Exercise goal =
Write the records out exactly as shown. No pictures.

Materials provided =
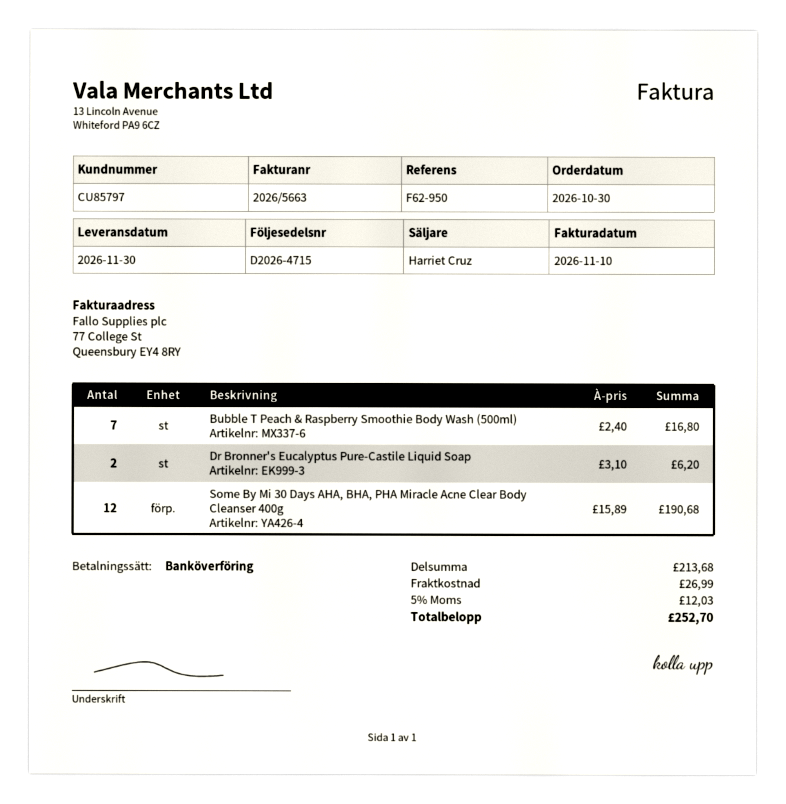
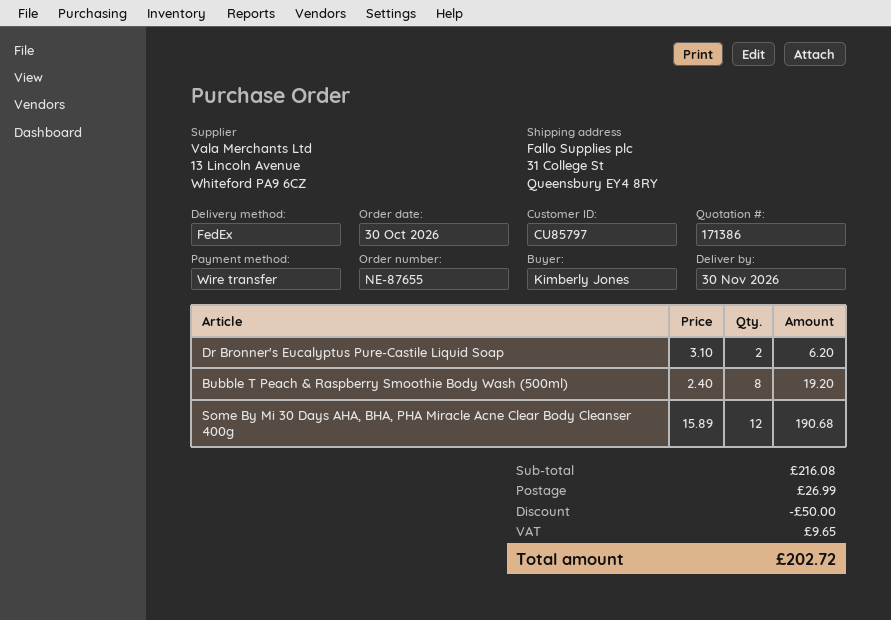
Bubble T Peach & Raspberry Smoothie Body Wash (500ml): 7 x 2.40 = 16.80 -> 8 x 2.40 = 19.20
subtotal: 213.68 -> 216.08
discount: none -> 50.00
tax: 12.03 -> 9.65
total: 252.70 -> 202.72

Result for this task =
Bubble T Peach & Raspberry Smoothie Body Wash (500ml): 7 x 2.40 = 16.80 -> 8 x 2.40 = 19.20
subtotal: 213.68 -> 216.08
discount: none -> 50.00
tax: 12.03 -> 9.65
total: 252.70 -> 202.72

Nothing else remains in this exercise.